Among the initial variety of offerings there's video projects on how to make edible lollipop cake toppers, decorate your own gallery wall and create a homemade decanter lamp. The Good Housekeeping Institute and Test Kitchen will be involved in videos, as will GH editors.

And then there's a new roster of experts, including Jodi Levine, founder of the Super Make It website and former 19-year craft editor for Martha Stewart, and Bright.Bazaar decorating blogger Will Taylor.

A screen shot of the new GoodHousekeeping.TV online premium video service seen on a smartphone.

GoodHousekeeping.TV will deliver "a constant stream of genius ideas" for those wanting to cook, decorate and make things for themselves, said Good Housekeeping Editor in Chief Jane Francisco.

This new online presence amounts to "the evolution of Good Housekeeping as a brand," Francisco said. Connecting the outlet's past and future, she said, "is this maker movement, this slow living and this embracing of domesticity ... (as) a sense of expression, as well as necessity. Video is a really amazing way for us to express that and to expand our brand."

This is Hearst Digital's second premium online expansion.
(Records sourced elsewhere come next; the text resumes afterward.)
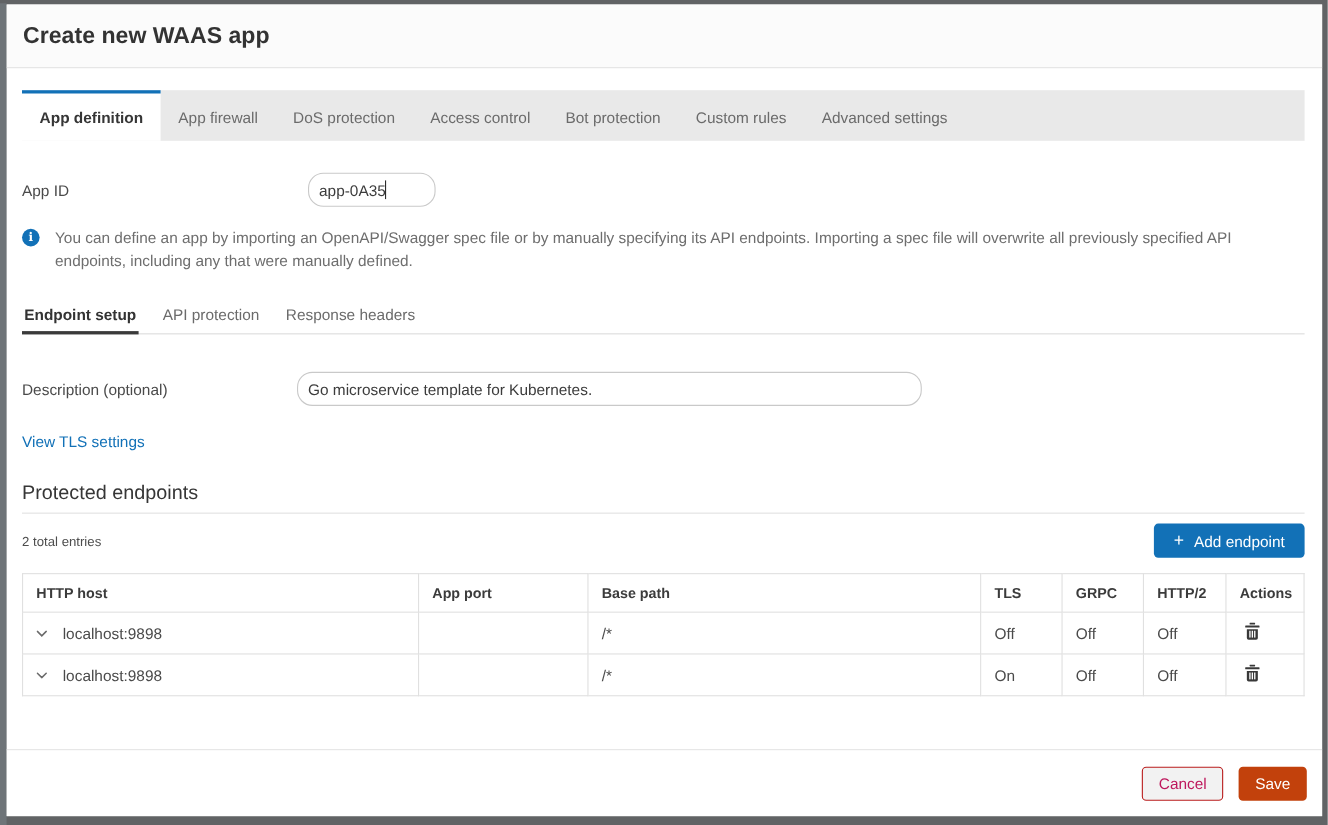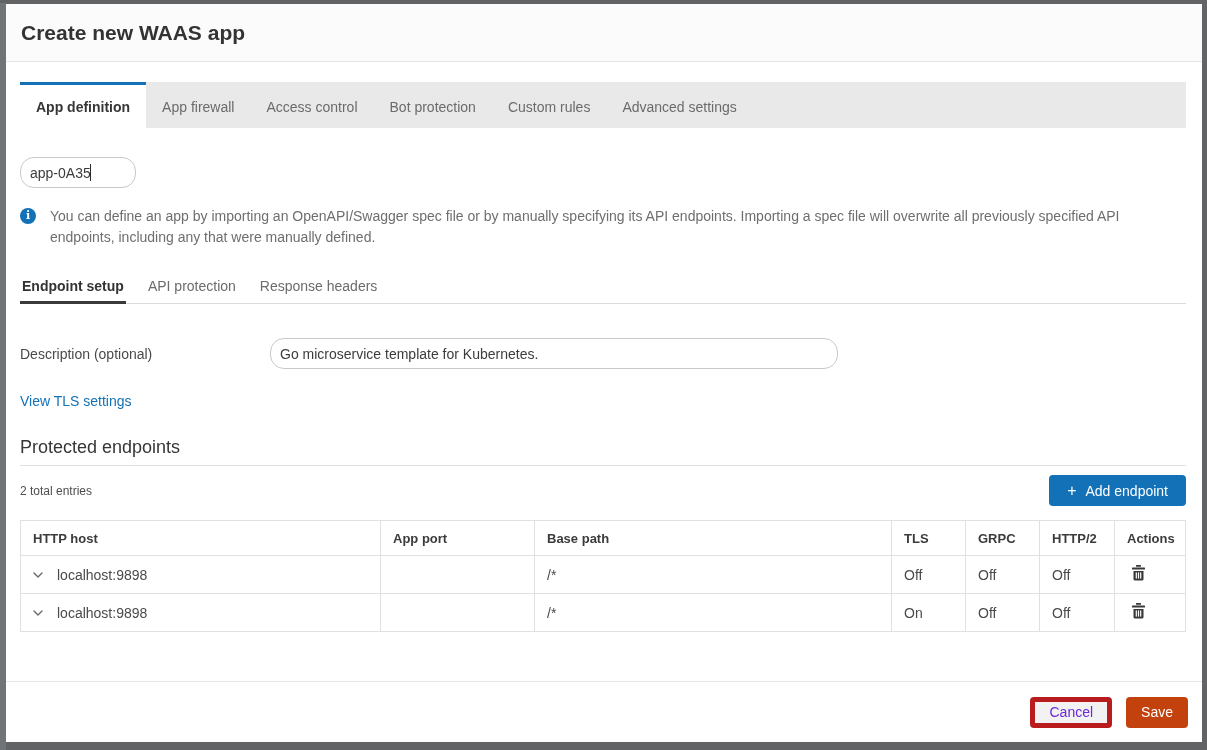"DoS protection" div.tab { html: none -> <div>DoS protection</div> }
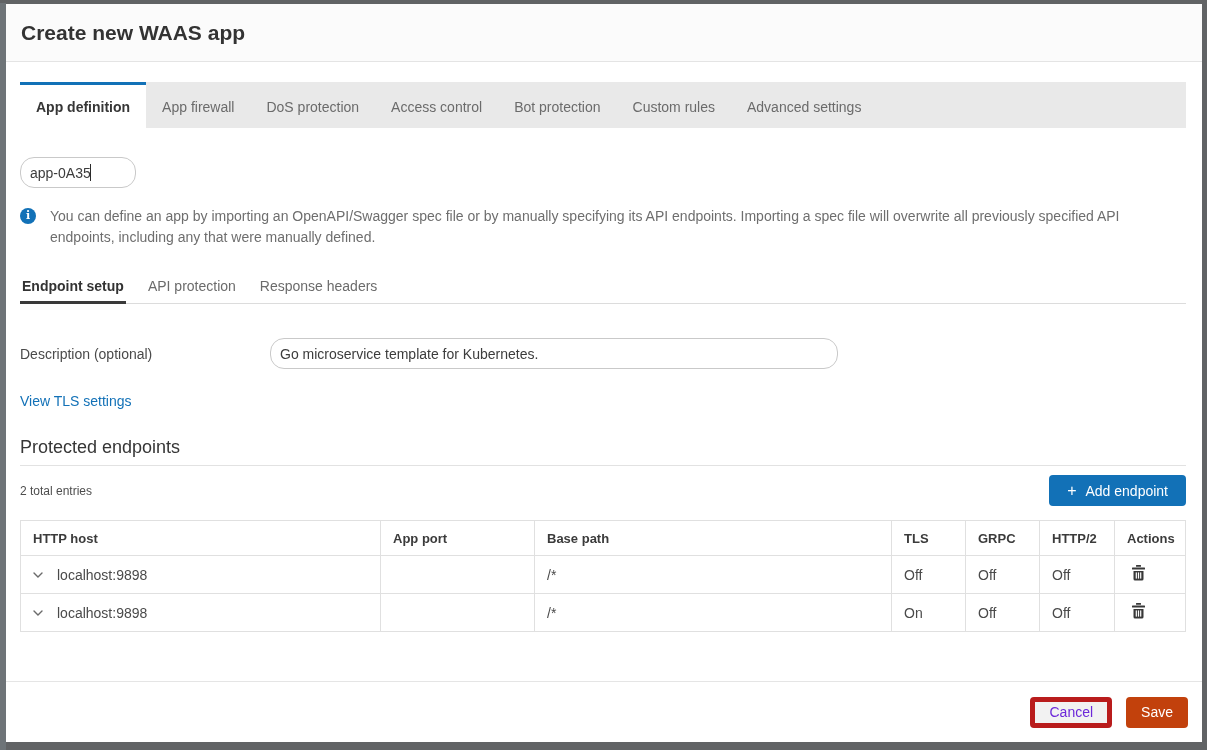"App ID" div.form-label { html: none -> <div>App ID</div> }
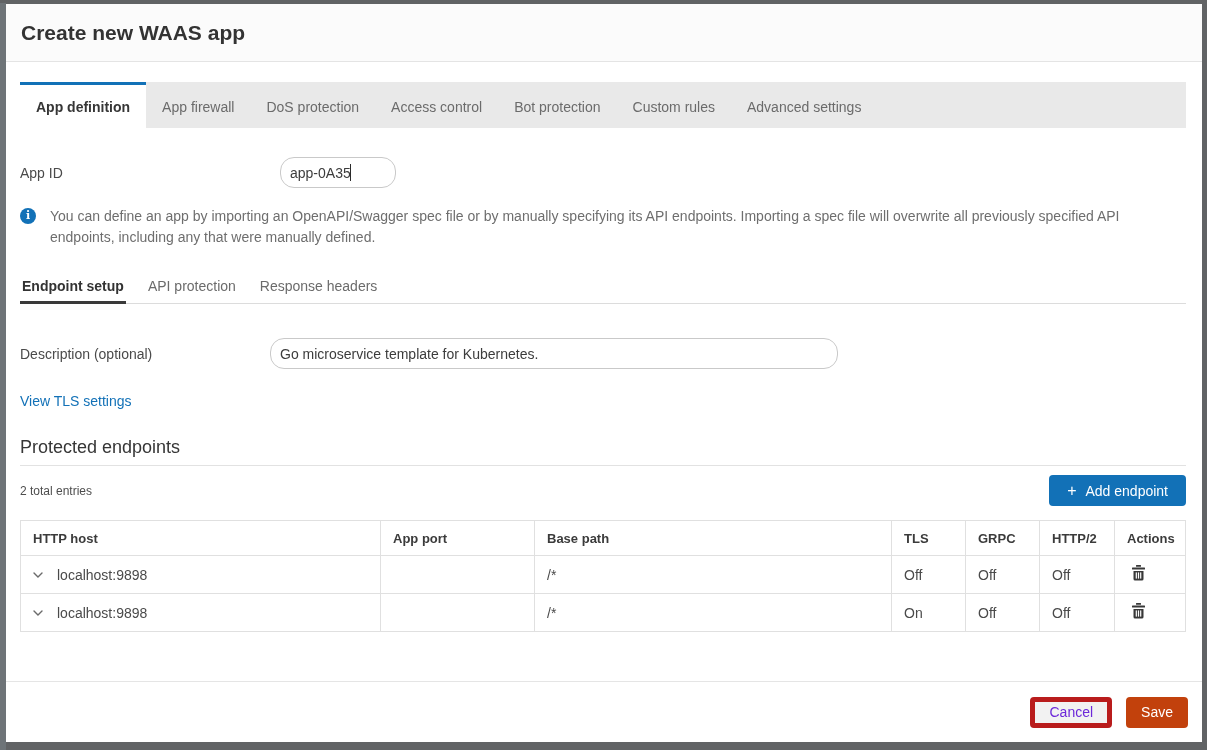"Cancel" .btn-cancel { border: 5px solid #b91c1c -> 1px solid #b91c1c; color: #6d28d9 -> #be185d }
Last year, the company launched CosmoBody, a $9.99 monthly fitness and lifestyle video subscription service. "We have a lot of our engagement on mobile," Khemlani said. "You're talking about people working out to their phone. We want to be wherever people can access it and as we move into a world of the connected home and Internet of Things, who knows when the next screen is on the fridge or above the stove?"